Insight's program directors played an instrumental role in helping me to navigate the job market. They facilitated introductions to prospective employers, helped the Fellows to manage their interview schedules, held mock interview sessions, and offered valuable feedback and advice throughout. The Insight Fellows themselves obviously do the hard work of completing the projects they present to employers. But the program directors served as an important catalyst by helping Fellows to identify and connect with companies that suited their interests and talents.
Now that you work as a Data Scientist at Schireson Associates, what is your day-to-day role like?
My role at Schireson has been satisfying on multiple levels. Schireson is a strategic data science consulting firm. My work involves a blend of coding and modeling on the one hand, and client-facing work on the other. Much of my time is devoted to the bread-and-butter work one would expect as a data scientist. But at the end of the day we need to derive actionable insights from that work and communicate them clearly to clients, many of whom do not have technical backgrounds. That inevitably requires translating technical jargon into plain English. But it also involves helping clients to approach their business needs from a data analytic perspective, or helping them to identify important questions they might not have thought to ask in the first place.
How do you use the skills learned at Insight Data Science in your new role?
The firm I work for draws upon a wide variety of models and techniques, both traditional and cutting edge, depending on the needs of a particular project. I had my first hands-on experience using some of these models while at Insight. Boiling down my Insight project's results into a brief slide presentation and pitch was also a valuable experience. We are often required to do the same for clients.
What are your career goals going forward?
My overarching goal is to continue working in an environment where I am constantly learning and developing as a data scientist, while hopefully helping my colleagues to do the same. In addition to providing a large measure of personal satisfaction, it serves an important practical end. Data science is a rapidly evolving field, where stasis can lead quickly to obsolescence. Five years from now I expect to be using some techniques that are only now just maturing, or that haven't yet been invented. If I remain sufficiently agile to evolve in tandem with my chosen field, I will be happy.

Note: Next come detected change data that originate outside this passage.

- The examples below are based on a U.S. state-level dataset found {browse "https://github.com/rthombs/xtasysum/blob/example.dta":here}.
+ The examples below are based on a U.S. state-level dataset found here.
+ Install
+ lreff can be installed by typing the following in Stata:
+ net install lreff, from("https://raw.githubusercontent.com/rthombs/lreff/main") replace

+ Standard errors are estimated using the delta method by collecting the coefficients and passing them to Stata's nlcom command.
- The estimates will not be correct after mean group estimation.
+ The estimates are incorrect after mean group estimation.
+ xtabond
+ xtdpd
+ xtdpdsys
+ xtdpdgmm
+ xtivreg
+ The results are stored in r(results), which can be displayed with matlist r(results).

What advice do you have for people interested in attending a Data Science Fellowship?
I can only speak personally to my experience at Insight, which was uniformly positive. Regardless of which program interests you, it helps to talk to current and former attendees about their experiences, their programs' strengths and weaknesses, and what preparation they found to be most helpful. In general, be prepared to work hard, and to learn quickly. Most of all, be open to learning from your colleagues and offering them help in return when they need it. This collaborative approach makes learning much more efficient, while also helping to identify any gaps in your own understanding.